The answer is a number and only a number: how many lines of the data include the string "anys"?

*** Opening Provided data ***

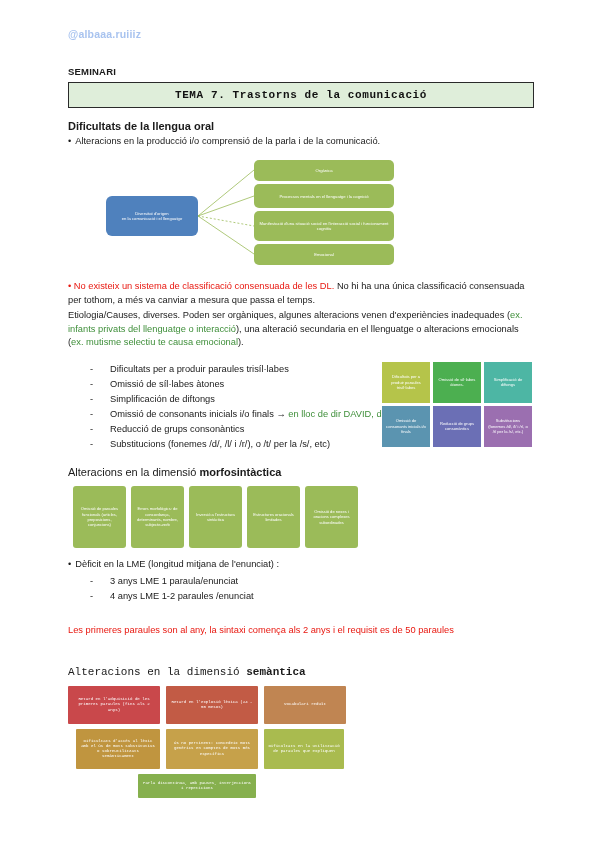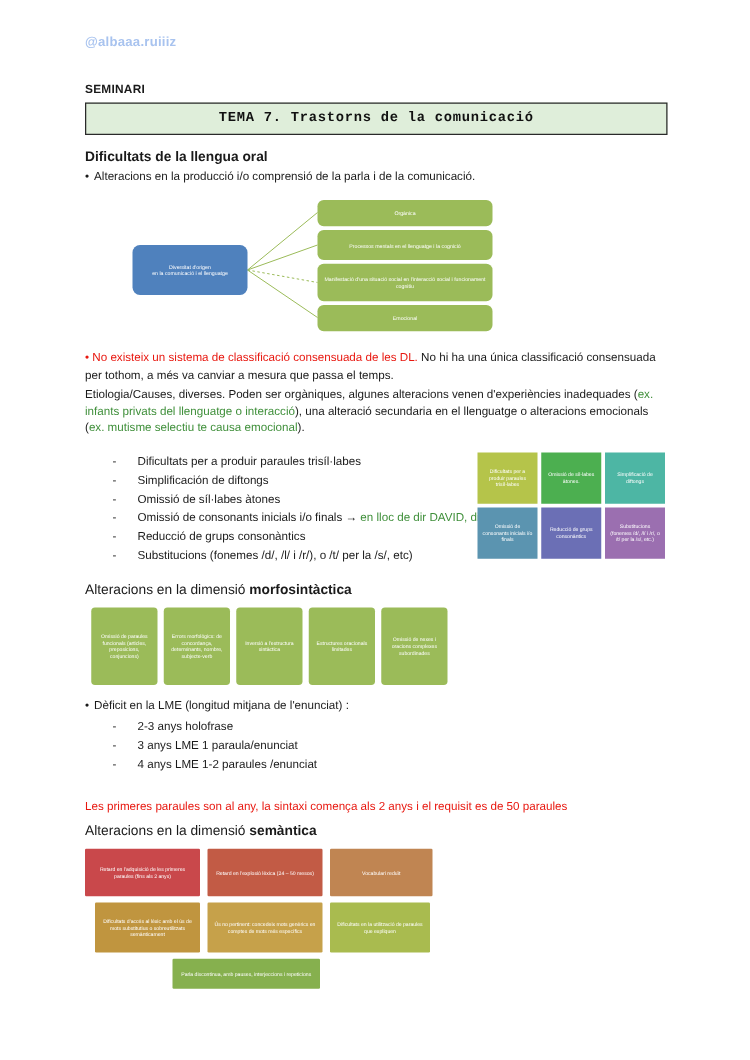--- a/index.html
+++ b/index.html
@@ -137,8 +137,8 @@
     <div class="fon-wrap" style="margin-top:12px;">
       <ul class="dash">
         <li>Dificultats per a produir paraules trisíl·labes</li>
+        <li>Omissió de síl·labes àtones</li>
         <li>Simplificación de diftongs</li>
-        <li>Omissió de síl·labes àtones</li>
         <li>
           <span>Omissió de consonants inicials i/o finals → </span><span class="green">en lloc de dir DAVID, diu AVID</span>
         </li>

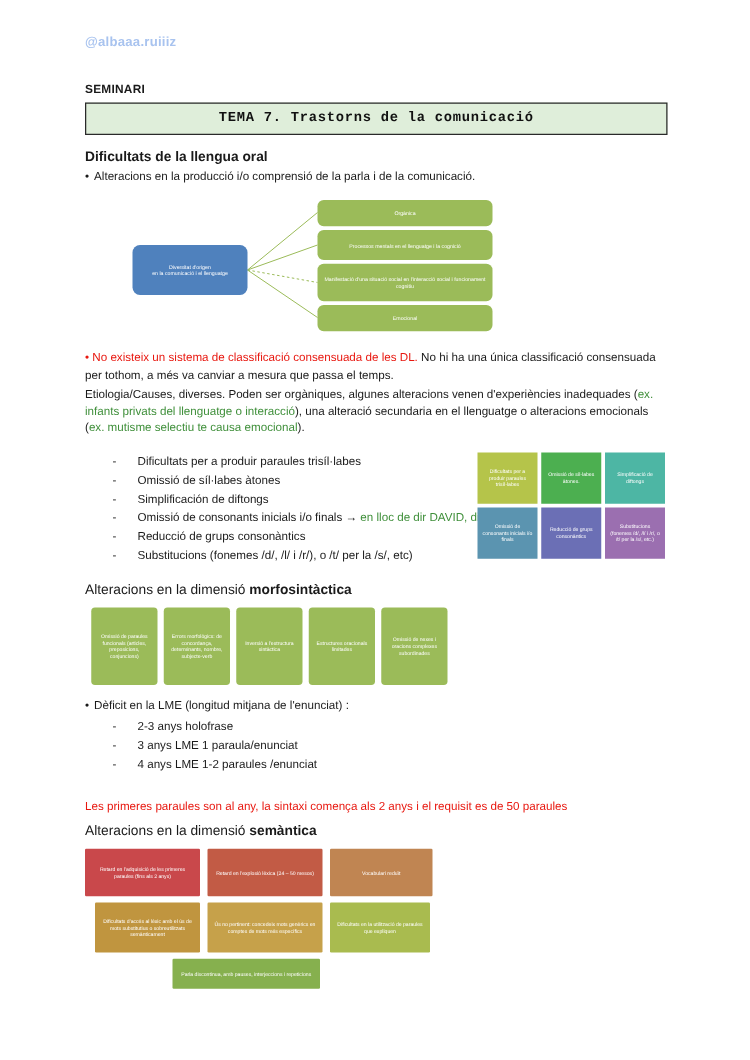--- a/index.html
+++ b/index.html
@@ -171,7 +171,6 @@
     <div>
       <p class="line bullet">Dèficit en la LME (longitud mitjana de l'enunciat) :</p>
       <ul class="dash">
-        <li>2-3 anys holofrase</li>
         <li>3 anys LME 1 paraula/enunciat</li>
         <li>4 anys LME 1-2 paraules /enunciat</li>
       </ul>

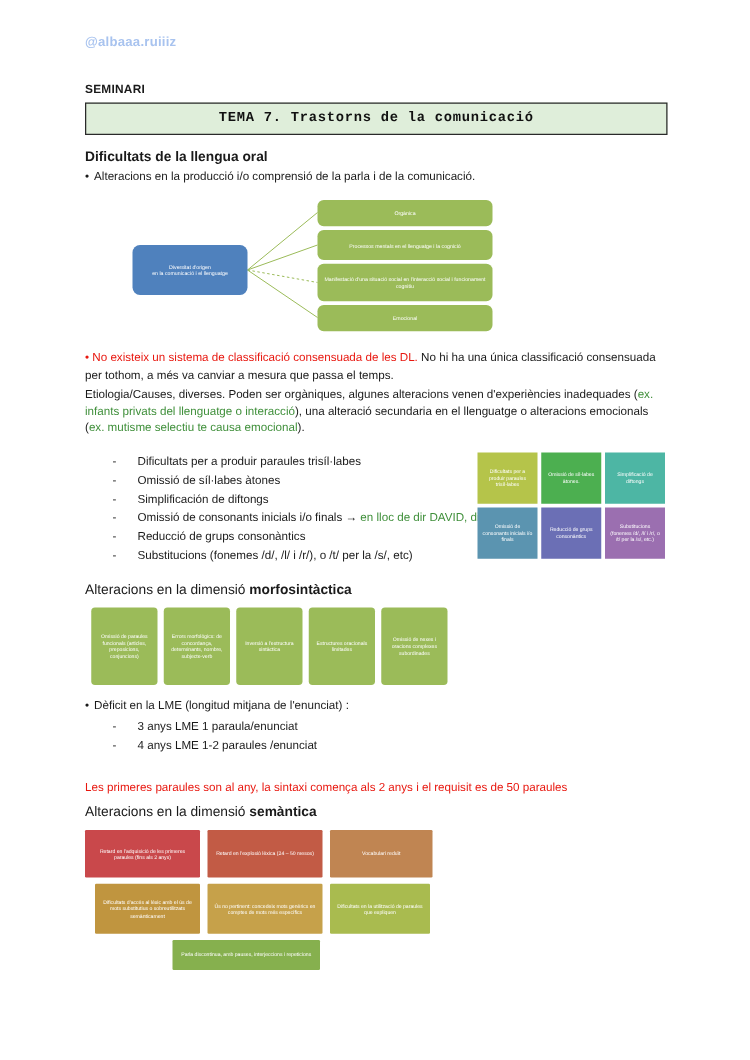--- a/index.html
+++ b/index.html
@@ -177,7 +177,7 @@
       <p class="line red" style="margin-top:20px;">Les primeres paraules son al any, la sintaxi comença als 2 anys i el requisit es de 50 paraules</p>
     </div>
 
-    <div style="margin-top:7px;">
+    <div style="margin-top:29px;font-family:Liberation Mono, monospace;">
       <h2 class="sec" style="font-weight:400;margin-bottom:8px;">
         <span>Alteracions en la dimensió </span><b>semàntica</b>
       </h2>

*** Closing Provided data ***

- **Your solution**: 4